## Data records
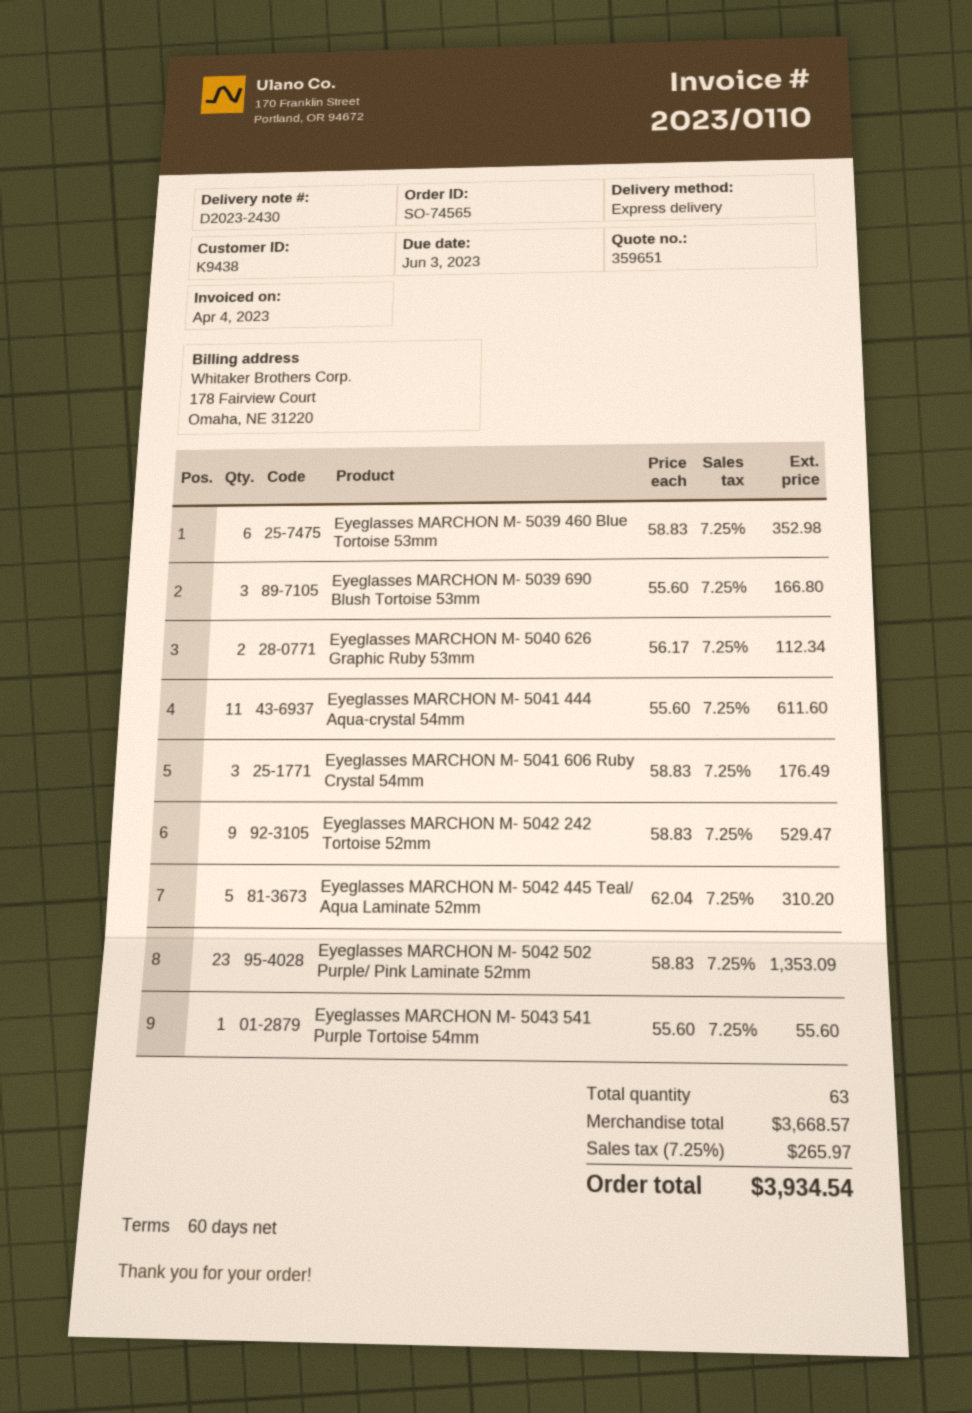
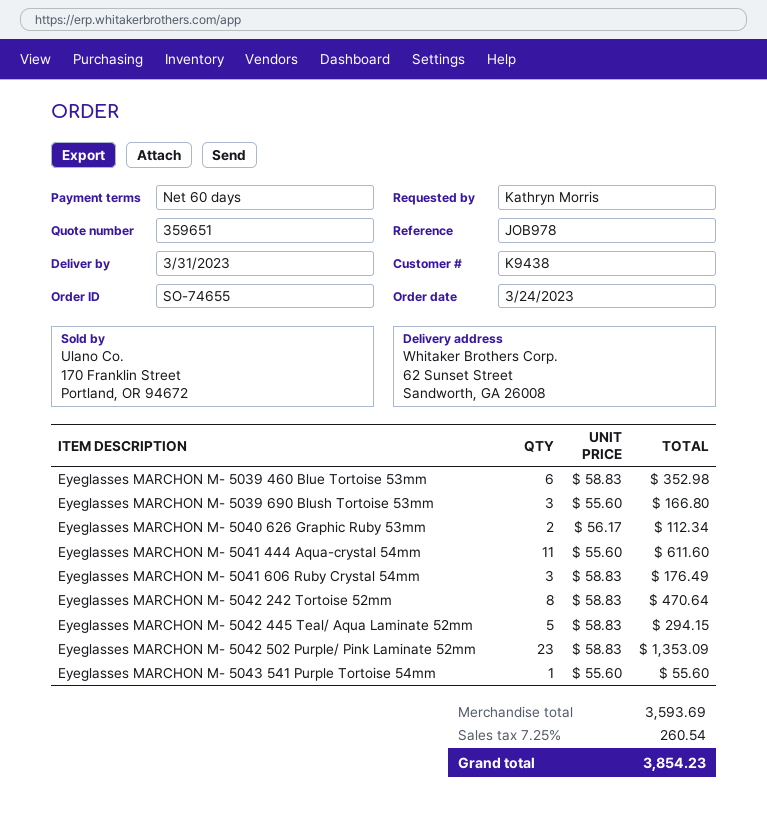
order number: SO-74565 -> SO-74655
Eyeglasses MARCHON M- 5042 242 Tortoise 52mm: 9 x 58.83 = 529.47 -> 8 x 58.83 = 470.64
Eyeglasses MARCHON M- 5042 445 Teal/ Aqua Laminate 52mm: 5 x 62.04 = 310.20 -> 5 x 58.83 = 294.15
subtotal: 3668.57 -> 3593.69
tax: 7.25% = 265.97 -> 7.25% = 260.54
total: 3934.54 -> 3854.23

==

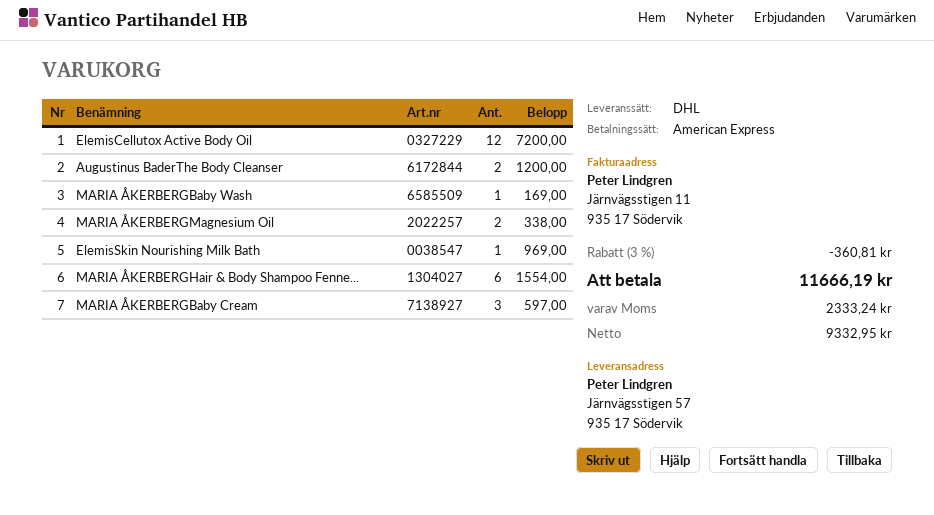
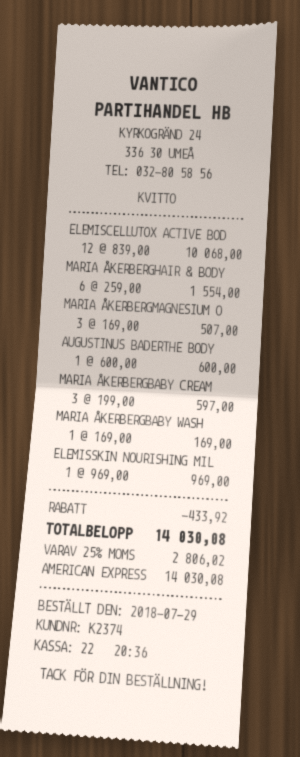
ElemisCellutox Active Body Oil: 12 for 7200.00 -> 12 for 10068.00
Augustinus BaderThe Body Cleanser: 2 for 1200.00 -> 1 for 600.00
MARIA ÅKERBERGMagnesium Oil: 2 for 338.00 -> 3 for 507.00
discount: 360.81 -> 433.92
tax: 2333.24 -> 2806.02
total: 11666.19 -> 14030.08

## What to do
If a line of the records includes the string "MARCHON", copy it out.

## Solution to this problem
Eyeglasses MARCHON M- 5042 242 Tortoise 52mm: 9 x 58.83 = 529.47 -> 8 x 58.83 = 470.64
Eyeglasses MARCHON M- 5042 445 Teal/ Aqua Laminate 52mm: 5 x 62.04 = 310.20 -> 5 x 58.83 = 294.15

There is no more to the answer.